¿La consagración para la nueva austríaca?
¿Qué dicen ya las estadísticas?
Mirra Andreeva llega a la final de Linz con todo lo que se esperaba de ella. Primera cabeza de serie, 17-6 en 2026, registro perfecto de 8-0 esta temporada contra jugadoras fuera del top 50, una semifinal despachada contra Ruse 6-4 6-1 en 1h31. La rusa de 18 años es, sobre el papel, la mejor jugadora sobre tierra de este torneo, con un 76,6% de victorias en su carrera en esta superficie y un Breakpoints Prevail clay de 1,651 en las últimas 52 semanas. Pero el papel y la realidad divergen en Linz desde el lunes. Andreeva nunca había jugado en tierra indoor antes de esta semana. Sus títulos en tierra se resumen a Iasi, outdoor. Sus victorias en Roland Garros, outdoor. Y las estadísticas de este torneo en concreto cuentan una historia incómoda: 46,2% de bolas de break salvadas, 0% en 40-iguales. Con su saque, cuando la presión sube al máximo en Linz esta semana, Andreeva cede sistemáticamente.

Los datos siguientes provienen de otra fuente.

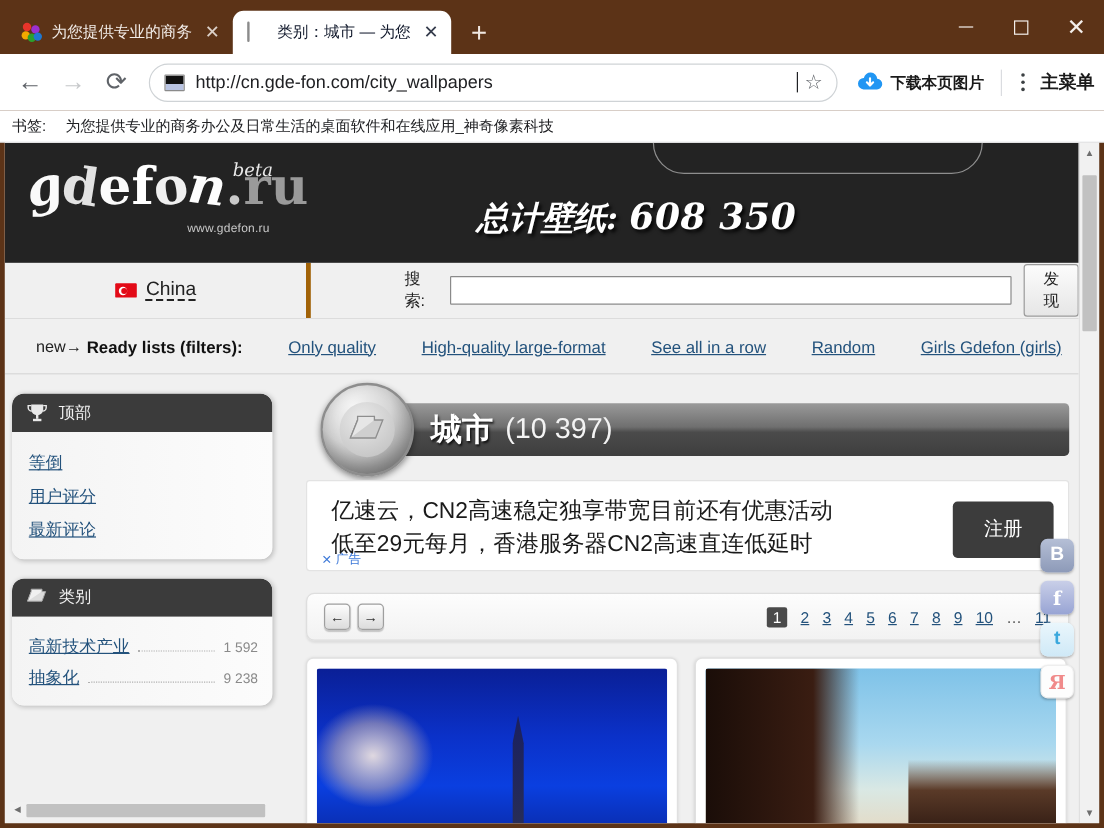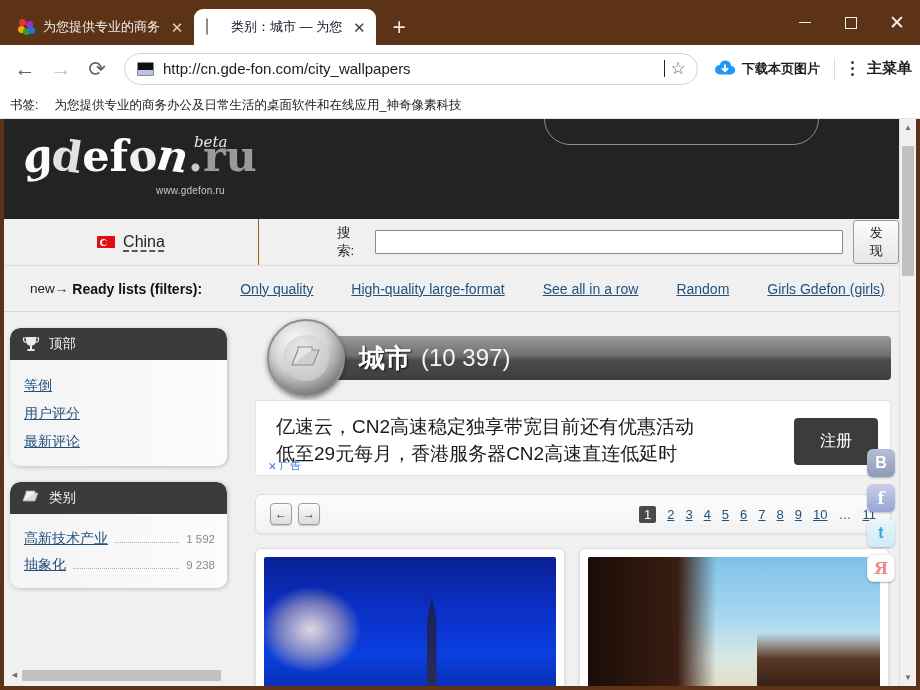--- a/index.html
+++ b/index.html
@@ -509,6 +509,10 @@
         <div class="logo-beta">beta</div>
         <div class="logo-www">www.gdefon.ru</div>
 
+        <div class="total">
+          <span>总计壁纸:</span>
+          <span class="num">608 350</span>
+        </div>
 
       </div>
 

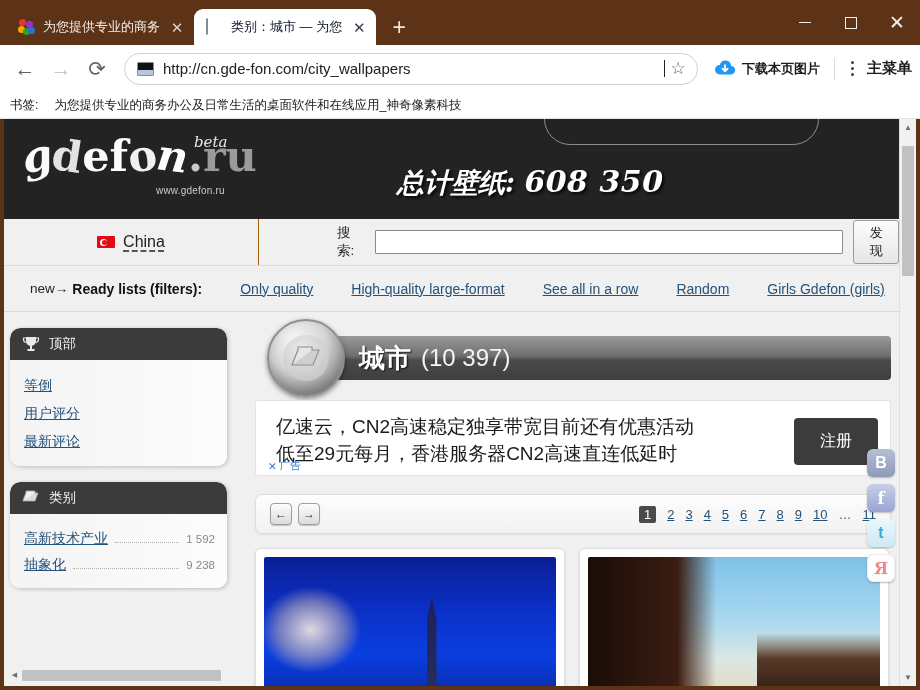--- a/index.html
+++ b/index.html
@@ -201,7 +201,7 @@
   }
   .country {
     width: 255px; flex:0 0 255px; display:flex; align-items:center; justify-content:center;
-    gap:8px; border-right:1px solid #a16207; height: 100%;
+    gap:8px; border-right:4px solid #a16207; height: 100%;
   }
   .flag {
     width:18px; height:12px; background:#e30a17; position:relative; display:inline-block;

Enfrente, Anastasia Potapova no ha perdido ni un solo set en toda la semana. Cero. Zhang, Korpatsch, Tagger, Vekic, cuatro partidos y ocho sets ganados. Ganó este título aquí en 2023 y conoce esta pista, este público, esta atmósfera como la palma de su mano. Su servicio en este torneo está en un 85,7% de juegos ganados y un 80,8% de bolas de break salvadas, las dos cifras inversas a las de su rival en la final. Su Dominance Efficiency en Linz es de 2,229 contra 0,963 para Andreeva. Las estadísticas en tierra de las últimas 52 semanas confirman la jerarquía en estas condiciones específicas: Potapova con 1,130 de Dominance Ratio contra 0,992 para Andreeva, tiebreaks al 66,7% contra 33,3%, terceros sets decisivos al 86% en 52 semanas. Y su única victoria contra una top 10 en tierra en las últimas 52 semanas es Zheng en Madrid, sobre la misma superficie que esta noche. Sabe cómo hacerlo. Y según los datos de Odds Performance, cuando Potapova es underdog con la rival por encima de 1,20 en tierra, va 4W-0L.
¿Qué dice la meta?
Hay algo que las cifras no capturan del todo pero que el ojo ve desde el miércoles: Anastasia Potapova juega por algo más grande que un título. Tras meses difíciles sin confianza, se está floreciendo en su nueva patria de todas las maneras posibles, y esta semana no ha sentido ni presión ni miedo, ¡solo pensamientos positivos! Cuando vio una bandera austríaca en la grada en su primer partido, se le puso la piel de gallina en la pista. Dice que está orgullosa de representar a este país y promete darlo todo e incluso aprender el idioma para el año que viene. Al otro lado de la red, Mirra Andreeva es una jugadora rusa en 2026, en un contexto tenístico en el que los pasaportes rusos llevan un peso psicológico que nadie formula pero que todo el mundo siente. Su entrenadora Conchita Martínez no está en Linz. Habla con su coach después de cada partido para decirle que espera hacerla sentir orgullosa. Esta final enfrenta a una jugadora que juega para demostrar que pertenece a este país contra una jugadora que todavía busca su equilibrio mental en este inicio de temporada sobre tierra. El público del Design Center será austríaco. ¡¡Potapova tiene el servicio, las estadísticas, la dinámica y las gradas!!